Ambassador Quartey rallied young people on the continent to value education, saying it was the biggest weapon to turn around the fortunes of the continent.

European countries, including Italy and Greece, have, over the years, been battling the continuous influx of people from West Africa and the Horn of Africa in search of greener pastures.

According to UNHCR figures, by May 2016, more than 2,500 people had died trying to cross the Mediterranean in rubber dinghies and rusty fishing boats.

At the same period, nearly 47,000 migrants reached Italy, the vast majority of them sub-Saharan Africans from countries such as Senegal, Nigeria and The Gambia, classified as economic migrants, as well as many from Eritrea and Somalia, who are more likely to be viewed as asylum seekers.

Slave trade

Ambassador Quartey urged Africans to sieve through what they read as the continent’s history and accounts of the slave trade, “as part of it is to try and glorify their history and diminish ours, so that we are perpetually, intellectually, psychologically and mentally enslaved to their way of thinking”.

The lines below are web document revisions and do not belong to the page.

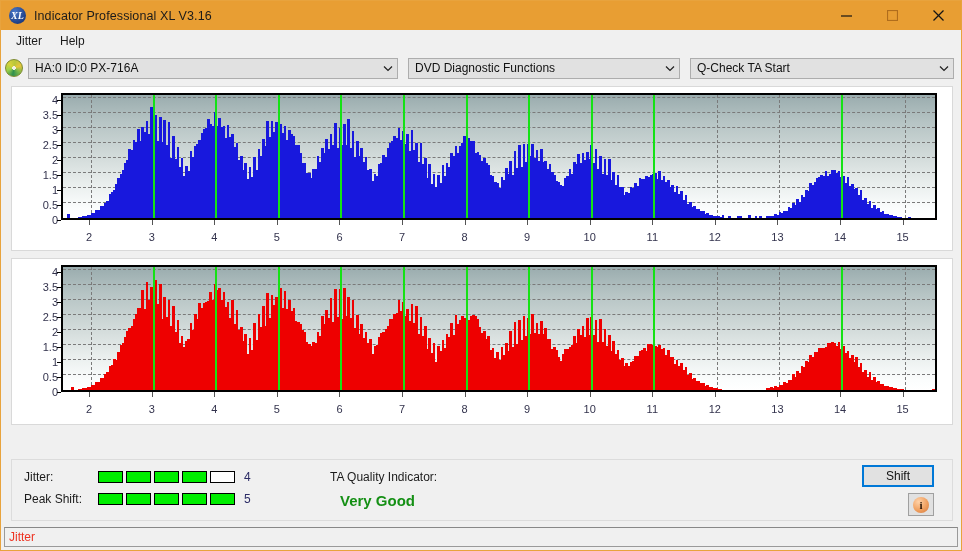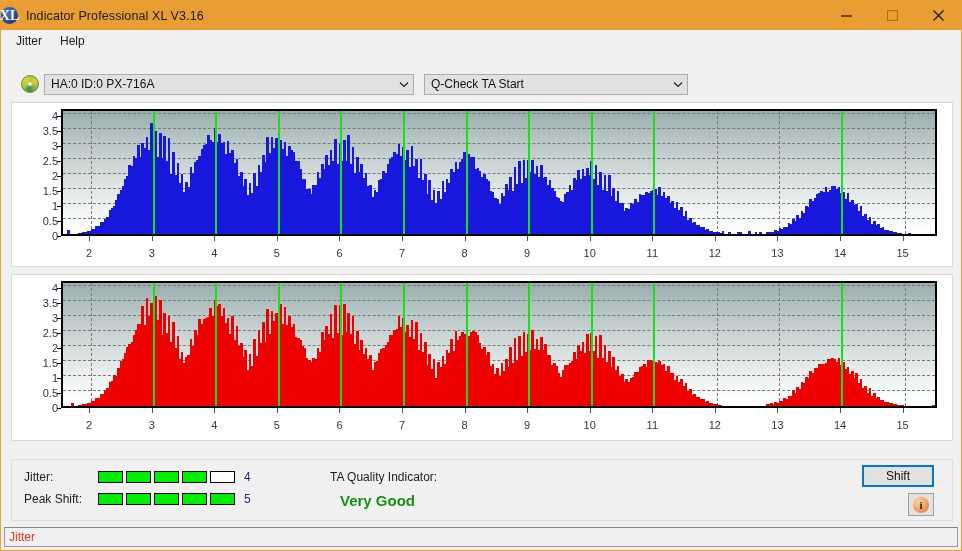"XL" .app-icon { font-size: 14px -> 10px; font-style: none -> italic; margin-left: 0 -> 8px }
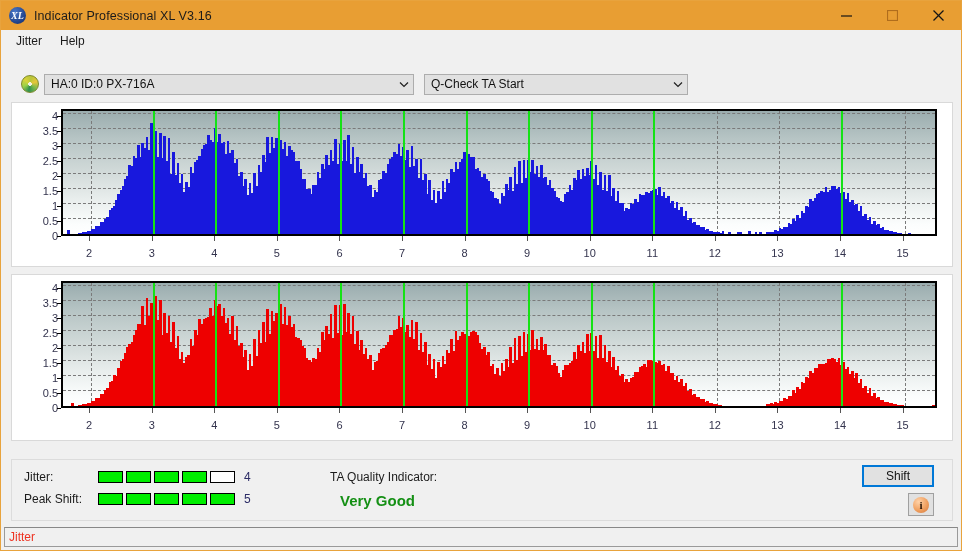"HA:0 ID:0 PX-716A" .toolbar { margin-top: 16px -> none; padding: 0 20px -> 0 4px }
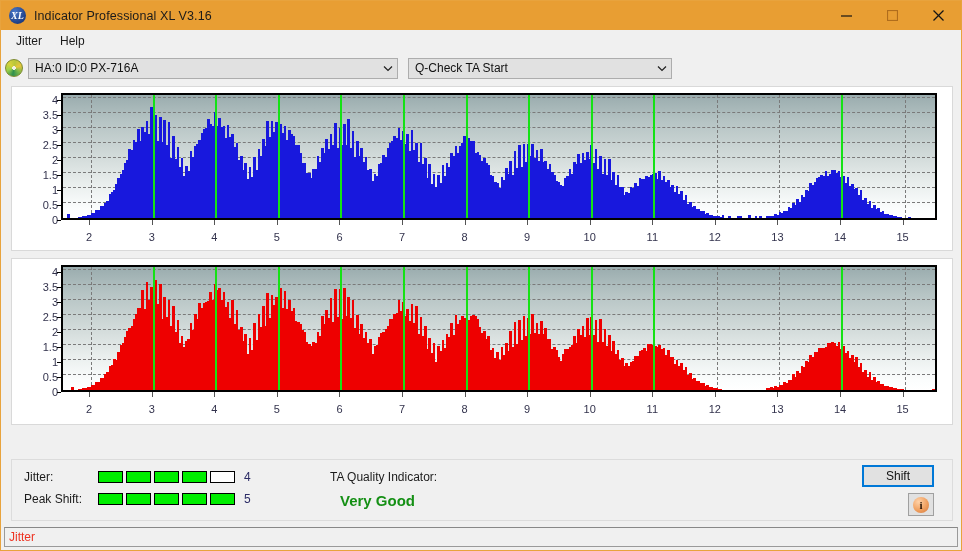"DVD Diagnostic Functions" div.combo { html: none -> <div> <span>DVD Diagnostic Functions</span> <span> <svg> <polyline></polyline> </svg> </span> </div> }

He noted that over the years, Western colonialists and slave traders had secretly admired the strength of the character and soul of the African, but on the contrary there was a purpose for branding Africans as being naïve and dumb.

Part of the ploy, he pointed out, was to arm Africans against one another and create wars that resulted in captives being sold to the slave traders.

“It is a miracle that anybody survived at all because in some places where this clash of cultures occurred, whole tribes were eliminated,” he added.

He said the situation bred so much suspicion and was only brought to an end after the abolition of the slave trade when the Europeans realised that there were other ways to make money, including palm oil and minerals trade.

Reparation

On the issue of reparation, he said since the Durban Summit of the United Nations where it was agreed that the slave trade was a crime against humanity, there was to be consequences for the perpetrators.

“The perpetrators are the most powerful countries and their accomplices are the most powerful people in the countries which suffered and so it becomes difficult,” he said.

Ambassador Quartey said the way forward was to build public opinion towards recognising that the slave trade was a crime against humanity.

“But what form of reparation would this take? There are those who think that some amount in foreign currency be paid, while others also think that Africans in the Diaspora, especially the Caribbean and the United States, should be given that amount,” he said.